What about club runs which are handled at a slower group pace? Are they a true reflection of my solo strength and ability?

What about a segment I might cycle through once towards the end of a tough century ride in crap weather. Is it right that that's compared to someone who may pass through that everyday on a short training course?

Gobbledygook.


----------



## DWiggy (2 Jul 2013)

96.8? isn't that a radio station?


----------



## smutchin (2 Jul 2013)

benborp said:


> 99.07 and I really need to get out more.


 
Actually, it sounds like you need to stay in more.


----------



## smutchin (2 Jul 2013)

lejogger said:


> It's all fairly meaningless isn't it as everyone uses Strava differently?


 
It also depends on where you ride and what type of segments you cover. If you ride in a heavily populated area with lots of segments used by pros out on their training rides, you will probably have a lower score than a rural pootler unless you are very, very fast yourself.

Edit: just realised that's not quite right because it only takes your best 25% of rides into account.


----------



## Sittingduck (2 Jul 2013)

98.36, heh

The stats don't mean much to me:
# PR's: 2,595
# PR's tries>1: 1,572
Top pos score 99.85 - Merstham mad mile - 1st of 680
Avg Position: 6.7
Avg Total: 274


----------



## smutchin (2 Jul 2013)

Fwiw...

96.56
From 83 of 331 segments
# PR's: 479
# PR's tries>1: 300
Top pos score: 99.88 - 1st of 809
Avg Position: 6.0
Avg Total: 190


----------



## VamP (2 Jul 2013)

Rob3rt said:


> Mine says, 93.60.
> 
> Now where is the box where I enter this on my next time trial entry? Should definitely get a ride on Etwall with that.
> 
> ...


 
Top rant


----------



## Rob3rt (2 Jul 2013)

VamP said:


> Top rant


 
I aim to please!

My new dialogue following a TT:

Me: Hey, how did you get on?
Other Rider: Yeah, not too bad, found it hard coming back though, definitely not a quick day, block headwind up that drag into the finish (you say this even if it was a fast day and you PB'd by 20 seconds), really suffered in the last 2 miles (people always says this, no idea why, suffering is the point............).
Me: Yeah, so........... how do you think that ride will influence your RITMO rating?


----------



## gam001 (2 Jul 2013)

Rob3rt said:


> I aim to please!
> 
> My new dialogue following a TT:
> 
> ...


You'll be able to ask me soon Rob...it looks like I can make my TT debut on J2/1 on 15 July. Then looking at doing each Monday thereafter...when do they finish - end of August...might be able to get 5 or 6 in??
You: Hey, how did you get on?
Me: Sufferend for the last 10 miles, but at least I've got a PB


----------



## Rob3rt (2 Jul 2013)

gam001 said:


> You'll be able to ask me soon Rob...it looks like I can make my TT debut on J2/1 on 15 July. Then looking at doing each Monday thereafter...when do they finish - end of August...might be able to get 5 or 6 in??
> You: Hey, how did you get on?
> Me: Sufferend for the last 10 miles, but at least I've got a PB


 
Most importantly, how will it affect your RITMO rating?

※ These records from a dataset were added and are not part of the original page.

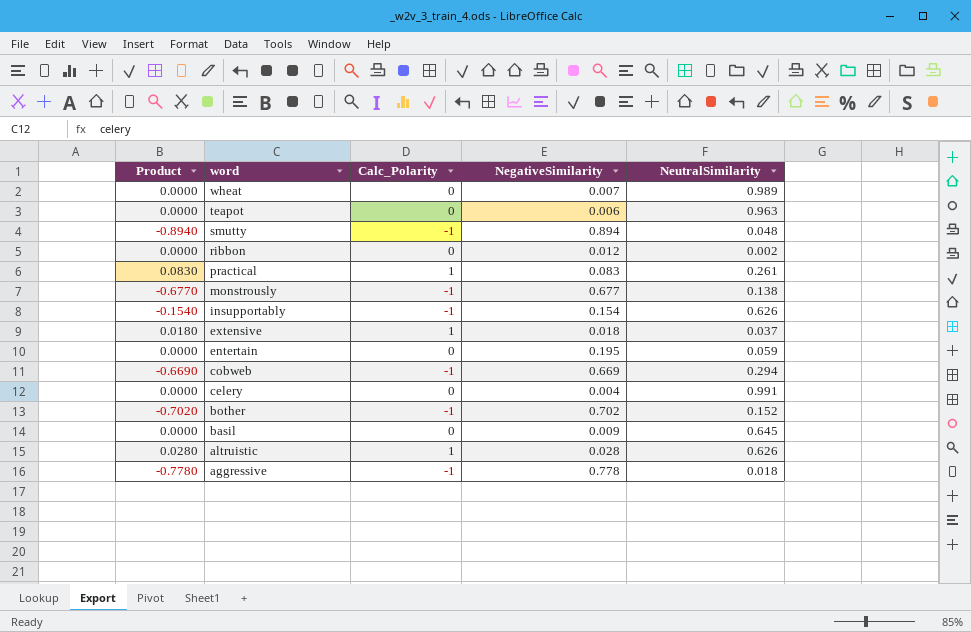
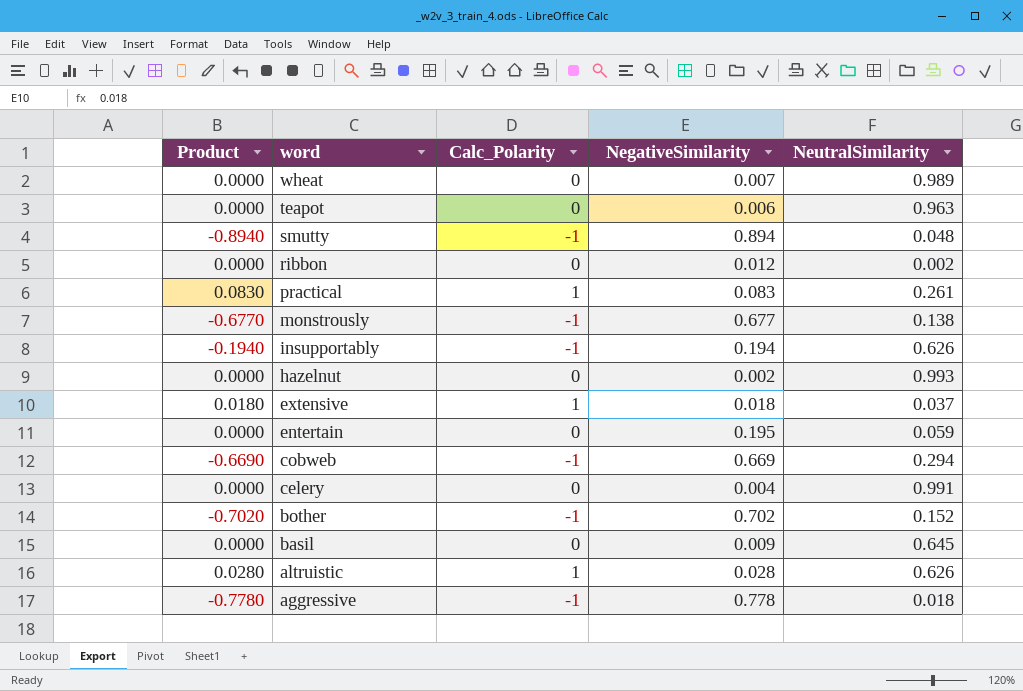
insupportably | Product: -0.1540 -> -0.1940
insupportably | NegativeSimilarity: 0.154 -> 0.194
row hazelnut: none -> 0.0000 | 0 | 0.002 | 0.993

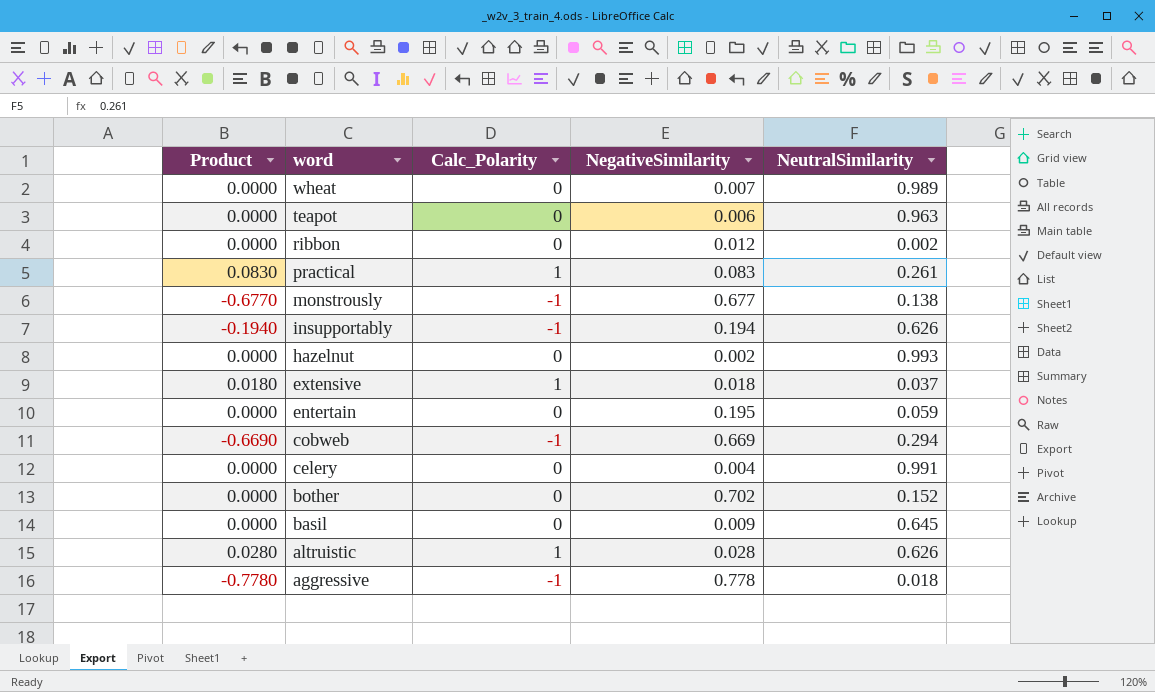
row smutty: -0.8940 | -1 | 0.894 | 0.048 -> none
bother | Product: -0.7020 -> 0.0000
bother | Calc_Polarity: -1 -> 0

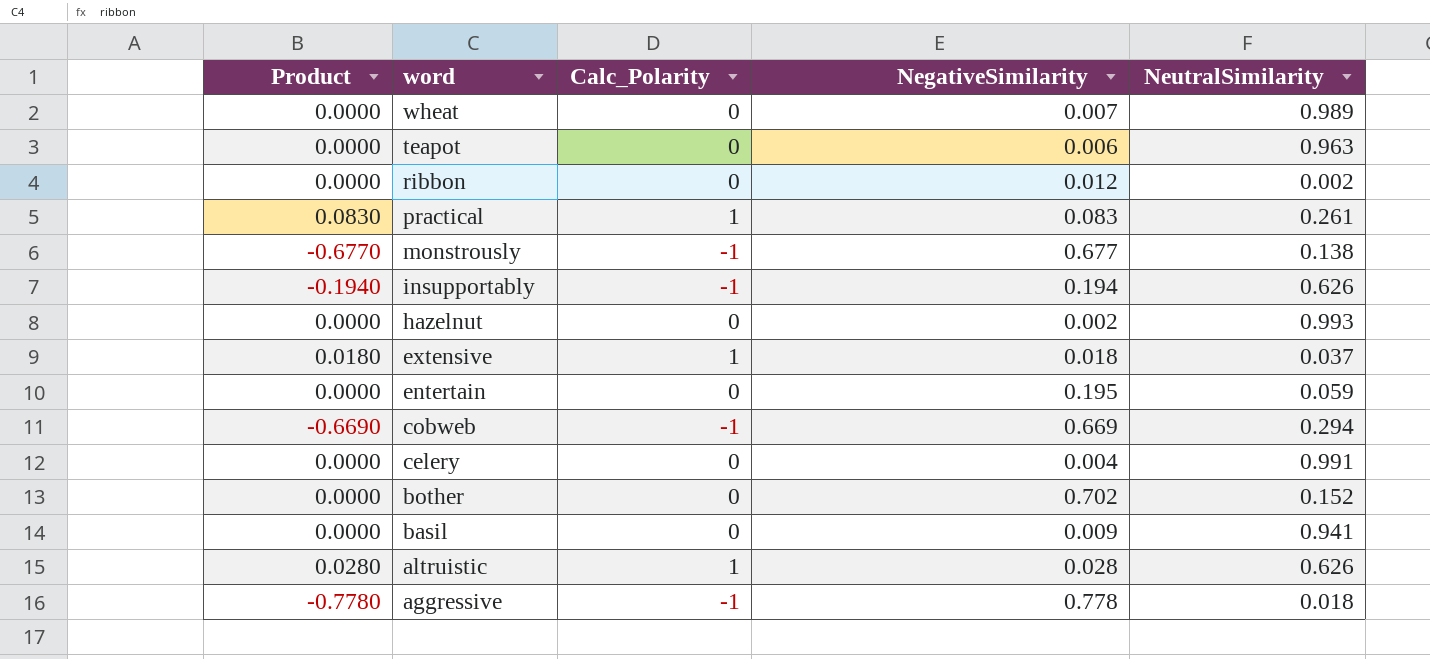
basil | NeutralSimilarity: 0.645 -> 0.941

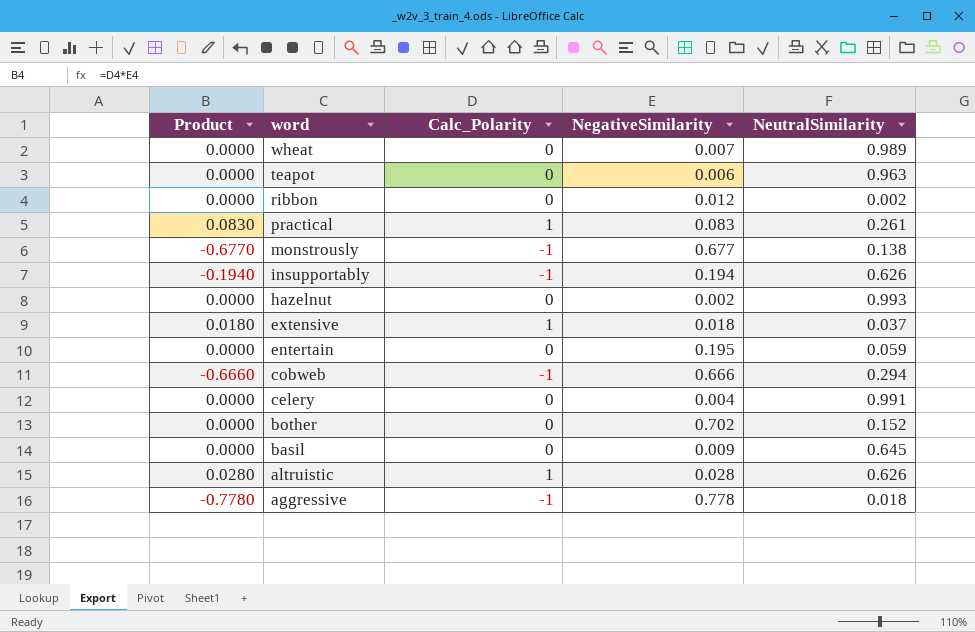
cobweb | Product: -0.6690 -> -0.6660
cobweb | NegativeSimilarity: 0.669 -> 0.666
basil | NeutralSimilarity: 0.941 -> 0.645

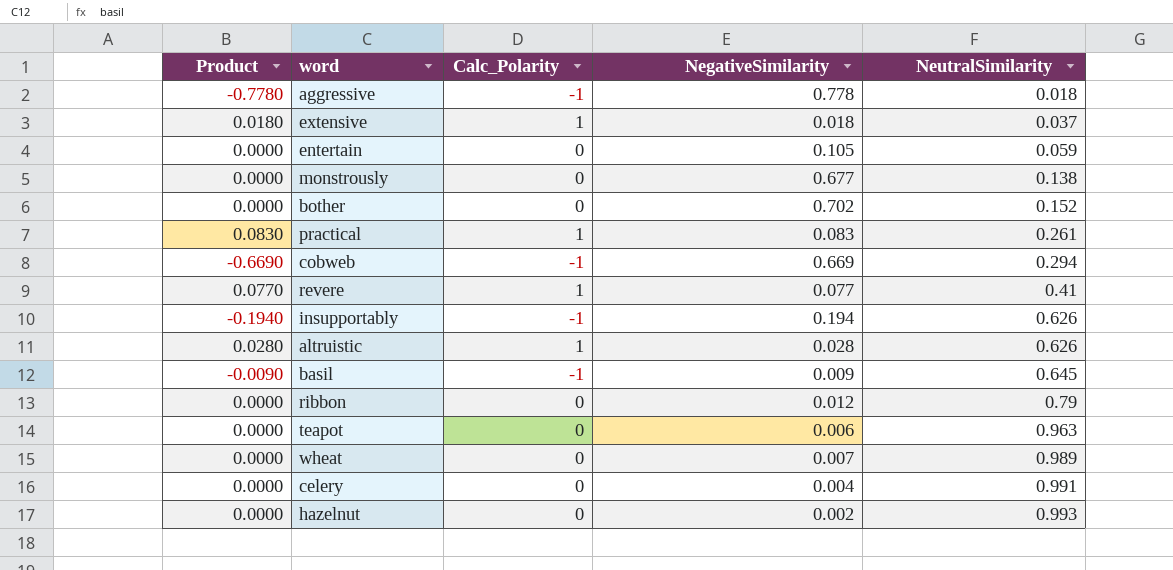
row order: word descending -> NeutralSimilarity ascending
entertain | NegativeSimilarity: 0.195 -> 0.105
monstrously | Product: -0.6770 -> 0.0000
monstrously | Calc_Polarity: -1 -> 0
cobweb | Product: -0.6660 -> -0.6690
cobweb | NegativeSimilarity: 0.666 -> 0.669
row revere: none -> 0.0770 | 1 | 0.077 | 0.41
basil | Product: 0.0000 -> -0.0090
basil | Calc_Polarity: 0 -> -1
ribbon | NeutralSimilarity: 0.002 -> 0.79

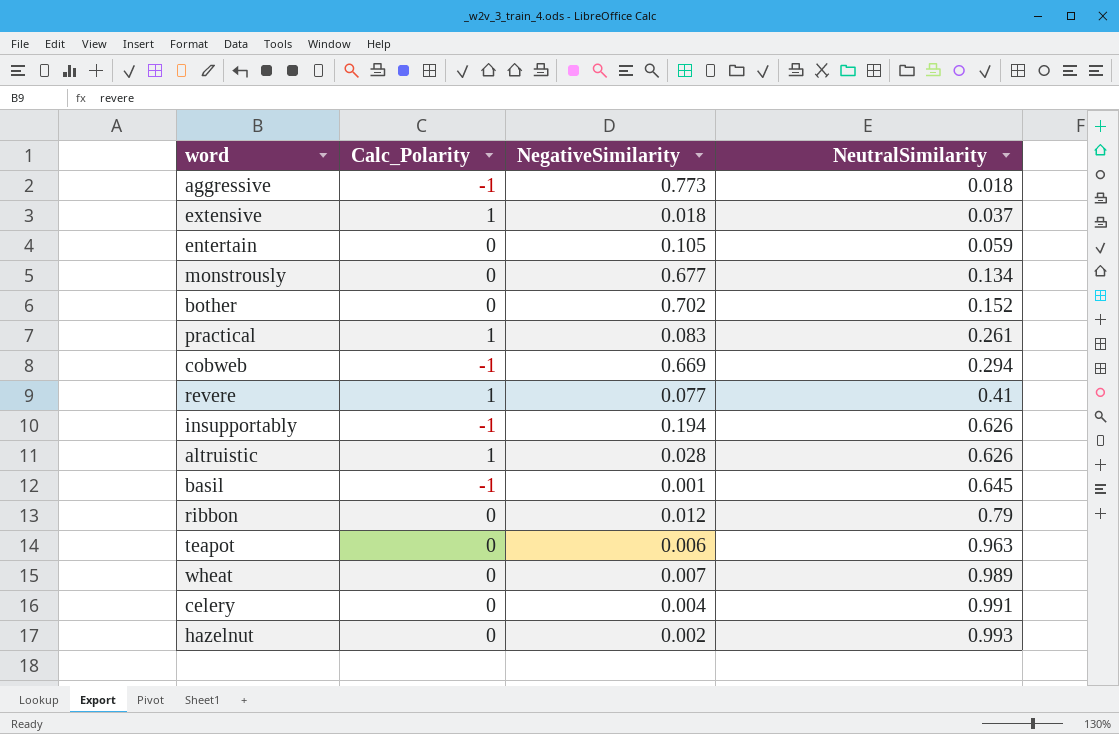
column Product | formula: [Calc_Polarity] * [NegativeSimilarity] -> none
aggressive | NegativeSimilarity: 0.778 -> 0.773
monstrously | NeutralSimilarity: 0.138 -> 0.134
basil | NegativeSimilarity: 0.009 -> 0.001

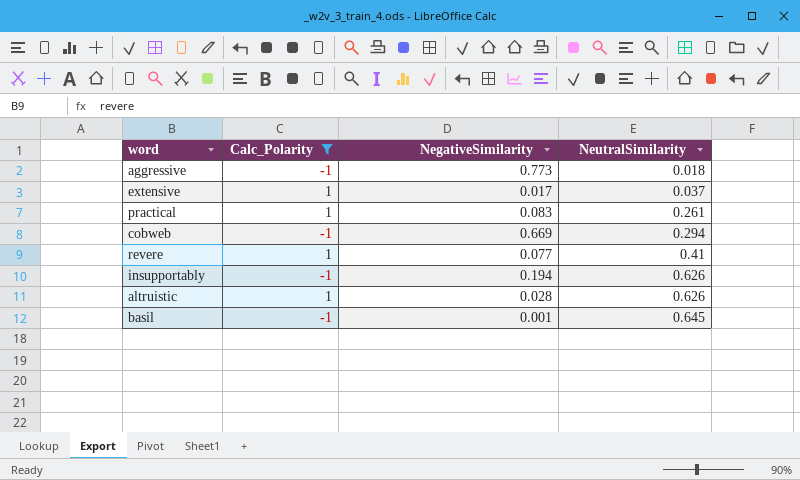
filter: none -> Calc_Polarity != 0
extensive | NegativeSimilarity: 0.018 -> 0.017

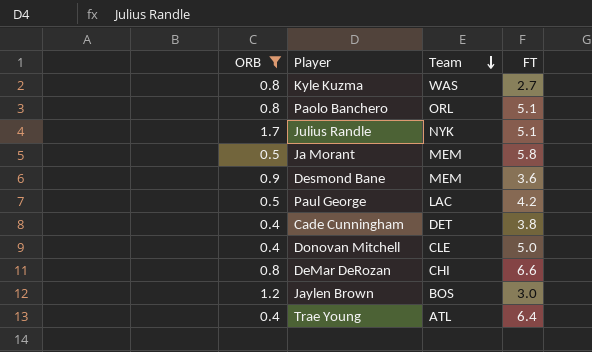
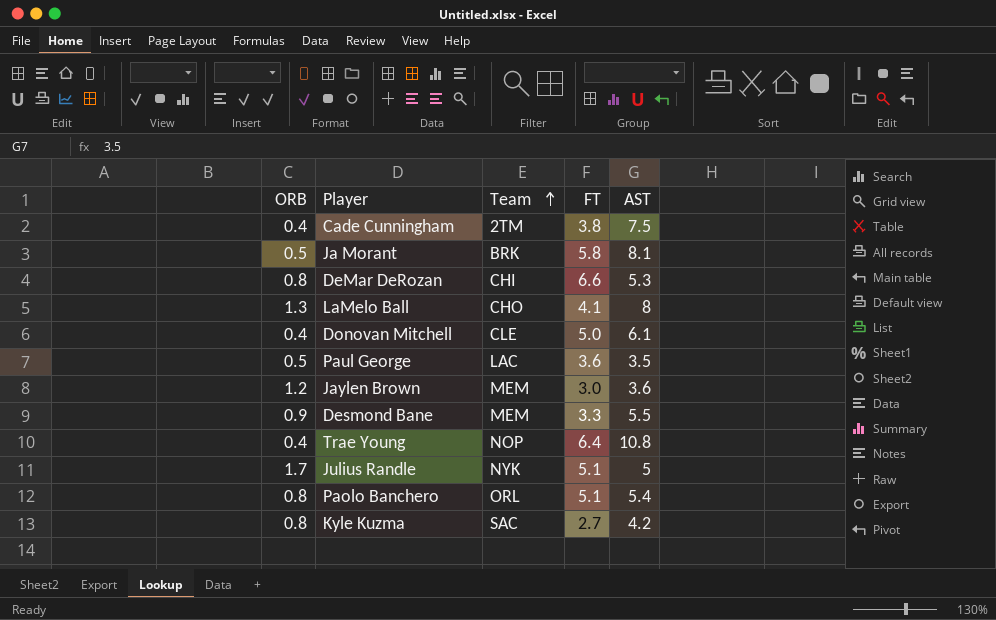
filter: ORB != 1.3 -> none
row order: Team descending -> Team ascending
column AST | position: none -> 5
Cade Cunningham | Team: DET -> 2TM
Ja Morant | Team: MEM -> BRK
Paul George | FT: 4.2 -> 3.6
Jaylen Brown | Team: BOS -> MEM
Desmond Bane | FT: 3.6 -> 3.3
Trae Young | Team: ATL -> NOP
Kyle Kuzma | Team: WAS -> SAC

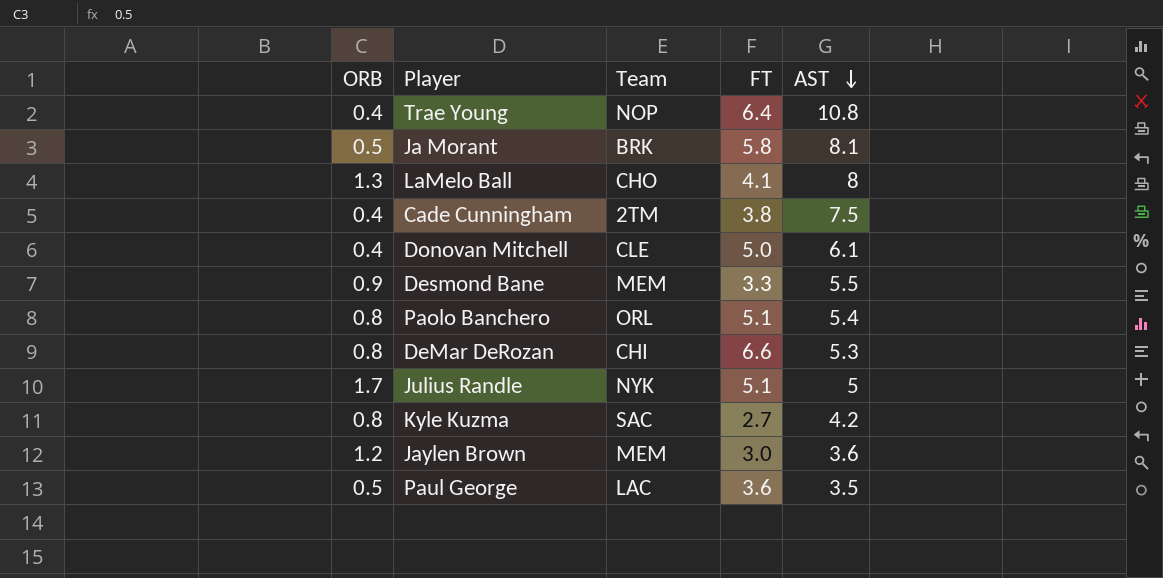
row order: Team ascending -> AST descending

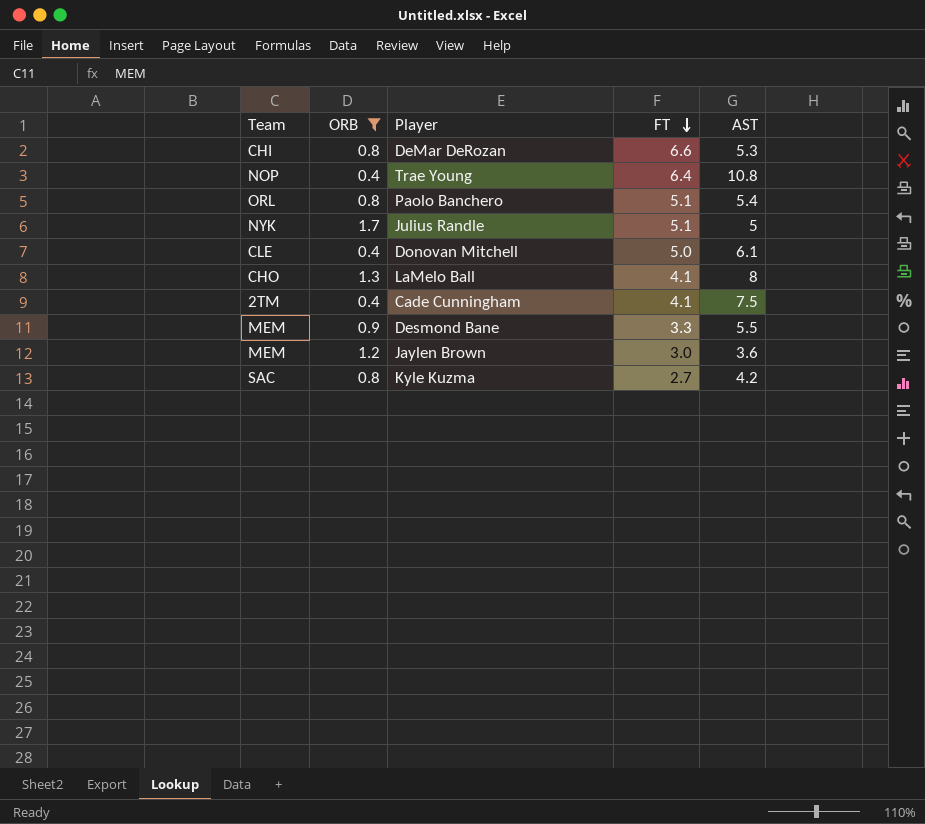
filter: none -> ORB != 0.5
row order: AST descending -> FT descending
column Team | position: 3 -> 1
Cade Cunningham | FT: 3.8 -> 4.1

I am marshalling next week, but will be racing on the 15th most likely.

They run every Monday until August 17th, then we have an interclub 25 on the 14th Sep. Hill Climb up the Cat and Fiddle on the 18th July too.


----------



## VamP (2 Jul 2013)

I heard a rumour that BC are going to start giving out road ranking points based on the RITMO score, to get around the problem of too many 4th cat crashes. Incredible but true! Apparently the RITMO algorithm has a great predictor of bunch riding competence.


----------



## Fnaar (2 Jul 2013)

Er... mine's only 62.89


----------



## 400bhp (2 Jul 2013)

Matthew_T said:


> Would be interesting to know if anyone has 100.


 

you can't


----------



## Matthew_T (2 Jul 2013)

400bhp said:


> you can't


I guess if you got first on every segment that you did then your result would be 100. Even if a newbie did one segment and got first, wouldnt that make it 100?


----------



## 400bhp (2 Jul 2013)

No

It's percentiles.

You never reach 100.


----------



## Andrew_P (2 Jul 2013)

99.99
Sorry chaps, you will just need to live with it, the mere fact that I only do remote segments that I create and only I ride means nothing nor the fact I zig zag my way in to work to avoid segments doesn't either nor the fact my Garmin thinks I am riding on a 3500mm rear wheel....


----------



## Shut Up Legs (3 Jul 2013)

NaN


----------



## ianwoodi (3 Jul 2013)

92,67 few kom and 2nd 3rd


----------



## paul04 (3 Jul 2013)

mine is 87.11
did notice looking at the Segment Stats, best segment, top pos score 99.48 1st out of 193 people


----------



## HLaB (3 Jul 2013)

Andrew_P said:


> 99.99
> Sorry chaps, you will just need to live with it, the mere fact that I only do remote segments that I create and only I ride means nothing nor the fact I zig zag my way in to work to avoid segments doesn't either nor the fact my Garmin thinks I am riding on a 3500mm rear wheel....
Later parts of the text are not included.